CD Duration: 58.07 / Year: 2011
2011 release of a 1978 recording at the 3 manual, 10 rank Compton organ in the City School, Sheffield (before the organ was destroyed in an arson attack).
A Tear, a Kiss, a Smile / In the Still of the Night / The Story of a Starry Night
All Through the Night / The Ash Grove / Men of Harlech
Moonlight on the Alster
Don’t Cry for Me Argentina / Serenade / Climb Ev’ry Mountain / Second Serenade
Memories of You / Fascination / The Carnival is Over / Dance of the Comedians
Church Mouse on a Spree (on Piano)
Clocking On (on Piano)
Old Father Thames / Up from Somerset / The Lincolnshire Poacher / She’s a Lassie from Lancashire / My Girl’s a Yorkshire Girl / John Peel / The Blaydon Races / When Irish Eyes are Smiling / The Road to the Isles / Loch Lomond / Scotland the Brave / For You (Signature Tune).
Ernest Broadbent was born in Oldham in 1910, moving with the family to Leeds in 1914 at the outbreak of war. It was there he commenced piano lessons, later studying at Leeds College of Music. After much varied local work, his first solo professional engagement was as organist at the New Cinema, Ilkley in 1931. He joined Gaumont British in London in 1936 for two years, before moving to the Regent Brighton for 16 years, interrupted only by war service. Following a period as accompanist to Josef Locke, Ernest joined the Blackpool Tower Company in 1952, initially playing piano in the Tower Lounge, continuing there when it was replaced by a Hammond organ, and deputising for Reginald Dixon and Watson Holmes.

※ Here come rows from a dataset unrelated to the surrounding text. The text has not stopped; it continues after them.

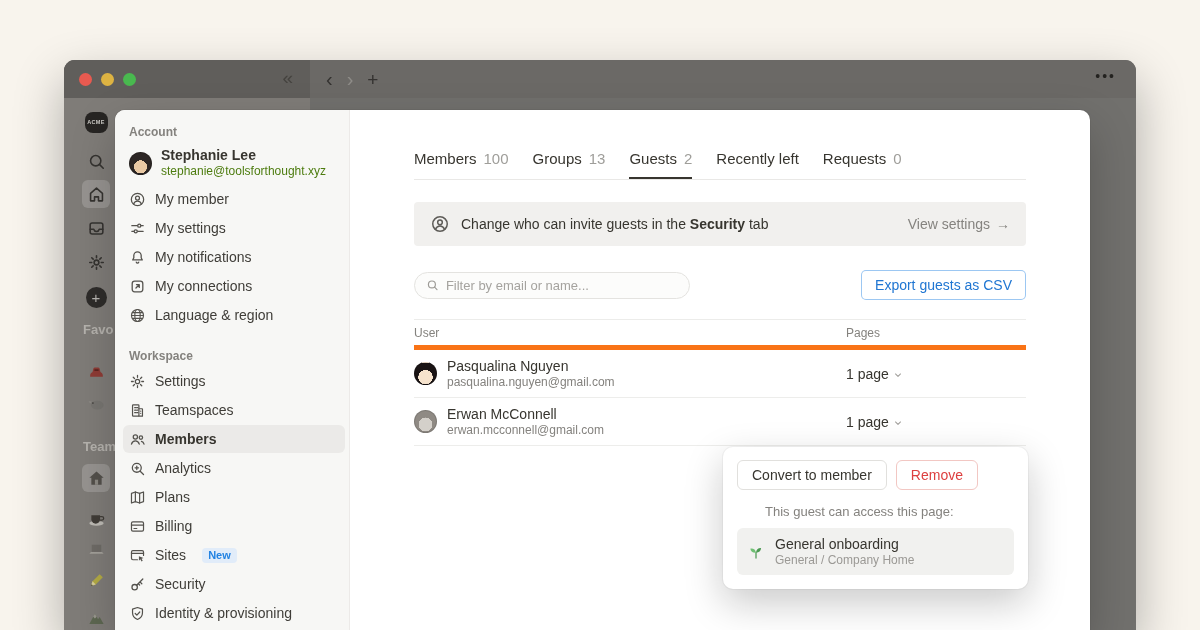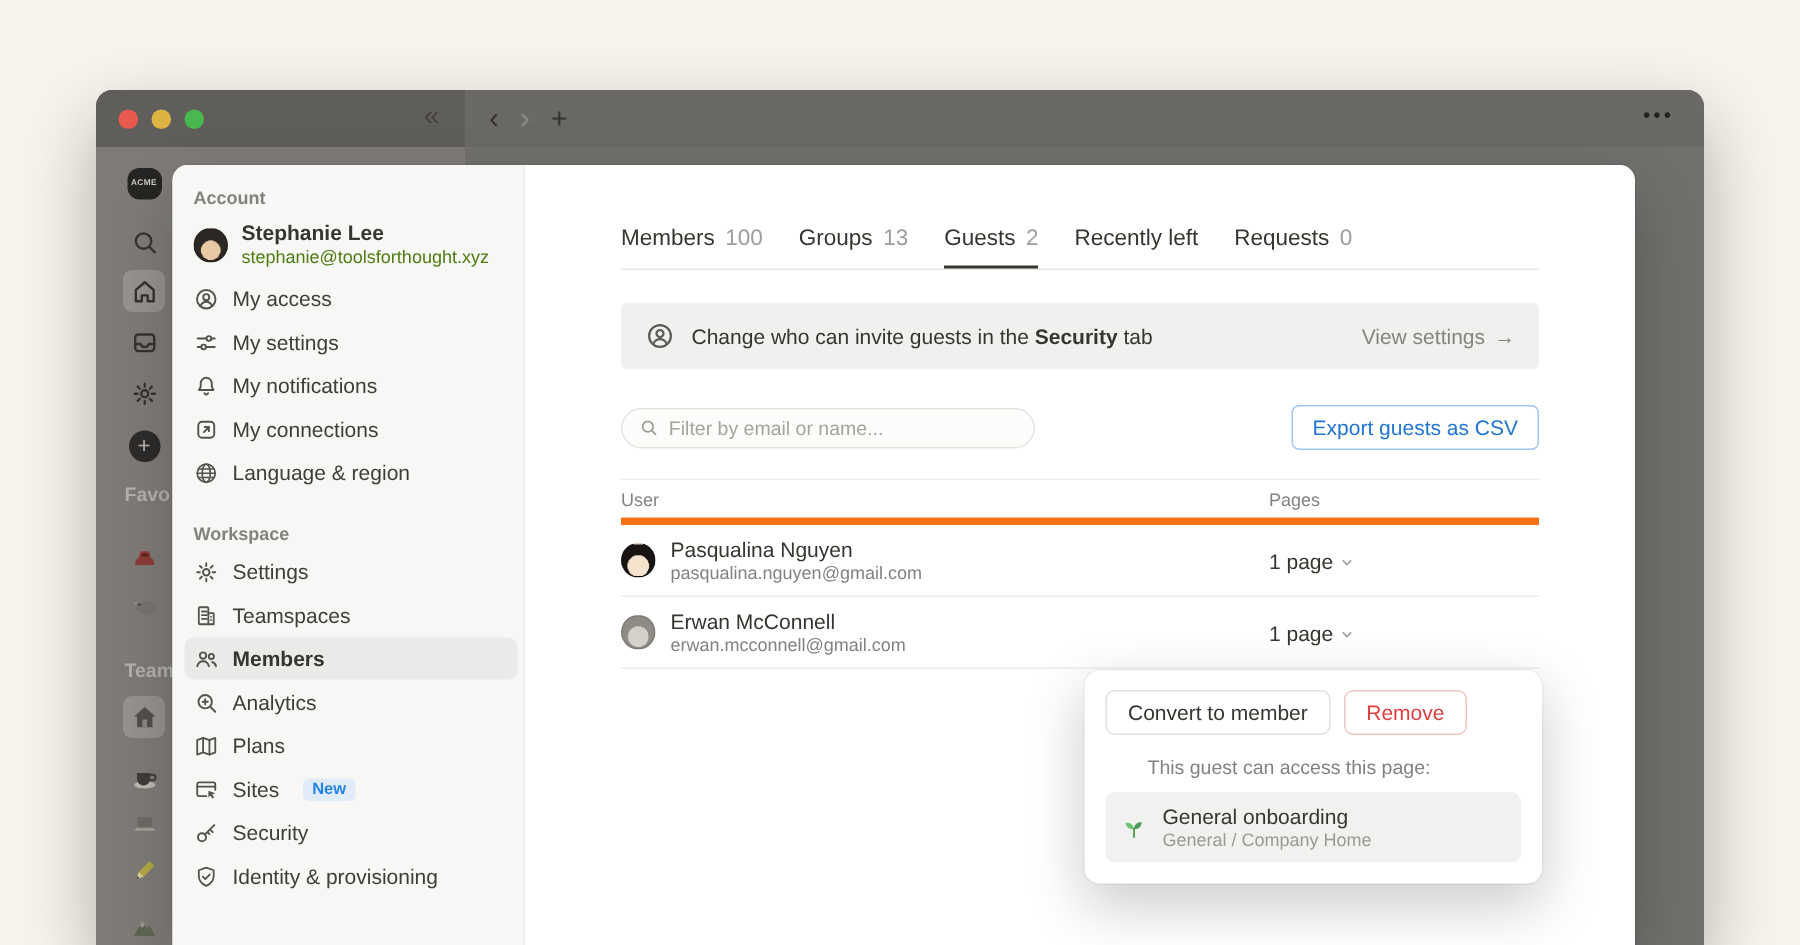--- a/index.html
+++ b/index.html
@@ -276,7 +276,7 @@
               <path d="M6.5 18.4c1.1-2.6 3.1-4 5.5-4s4.4 1.4 5.5 4"></path>
             </svg>
           </span>
-        <span>My access</span>
+        <span>My member</span>
       </div>
       <div class="side-item">
         <span class="ic">

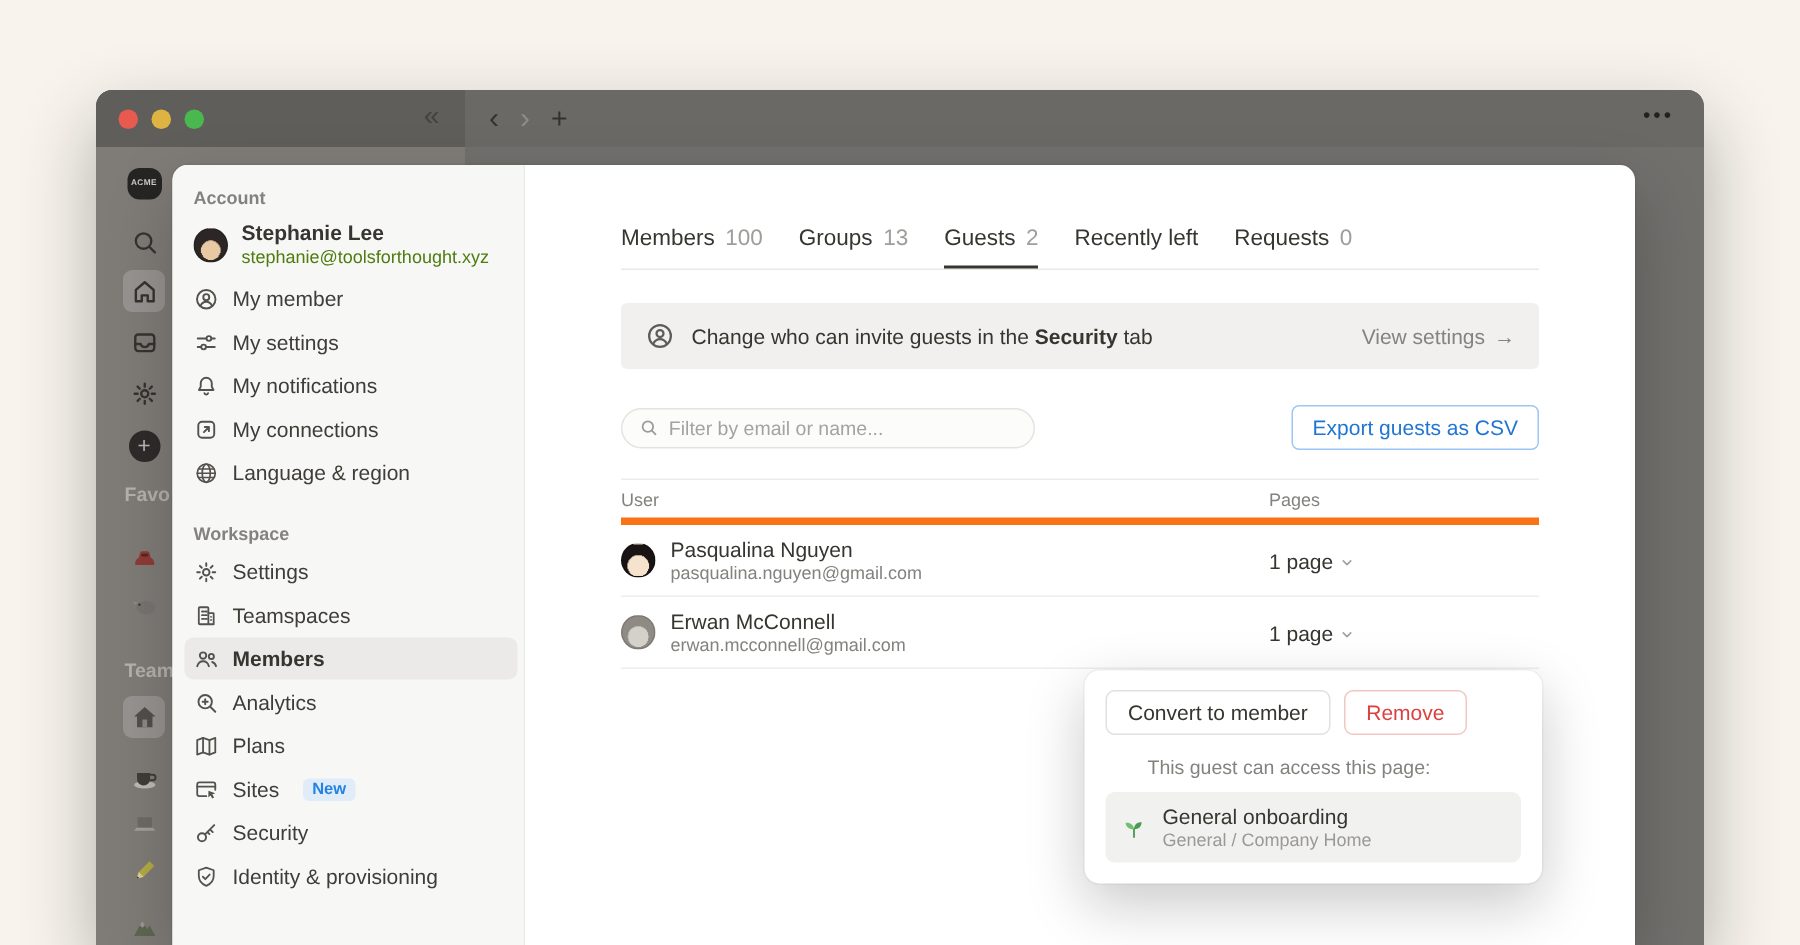--- a/index.html
+++ b/index.html
@@ -366,6 +366,15 @@
             </svg>
           </span>
         <span>Plans</span>
+      </div>
+      <div class="side-item">
+        <span class="ic">
+            <svg width="17" height="17" viewBox="0 0 24 24" fill="none" stroke="currentColor" stroke-width="1.7" stroke-linecap="round">
+              <rect x="3.5" y="5.5" width="17" height="13" rx="2"></rect>
+              <path d="M3.5 10h17M7 14.8h4"></path>
+            </svg>
+          </span>
+        <span>Billing</span>
       </div>
       <div class="side-item">
         <span class="ic">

When Horace Finch retired from the Empress Ballroom in 1962, Ernest was appointed as his successor, and then in 1970 when Reginald Dixon retired, he became the new resident organist at the Tower Ballroom, also fitting in concert engagements throughout the country when time permitted.
Leg trouble, which he believed slowly developed after an injury sustained in an accident at Edmonton in 1974, unfortunately forced his retirement from the Tower Company in 1977. He initially responded well to treatment, and was able to resume concert work for a short time, which included the one on this recording, until a more serious recurrence of the trouble curtailed the activity again. He managed, albeit in great pain, to take part in one final concert at Worthing in 1986. Tragically the condition worsened, and both legs had to be amputated. He spent his last four years being cared for at the B.L.E.S.M.A. home in Blackpool, where he died in 1994. Still retaining an interest in the theatre organ scene to the end. A first class musician and a true gentleman.
One of many early theatre organ preservation groups was the Sheffield Theatre Organ Enthusiasts, who bought this fine Compton from the Orpheum cinema, Golders Green, and rebuilt it in the assembly hall in the City School on the outskirts of Sheffield. They presented regular concerts from 1971, until the organ was destroyed in an arson attack on the school in May 1990. Repairs to the building were completed 18 months later, and the Society installed a replacement Compton and resumed their concerts until disbanding in 2010, after it was announced that the school was to be demolished, although opinions differed as to whether this was a better instrument than the original.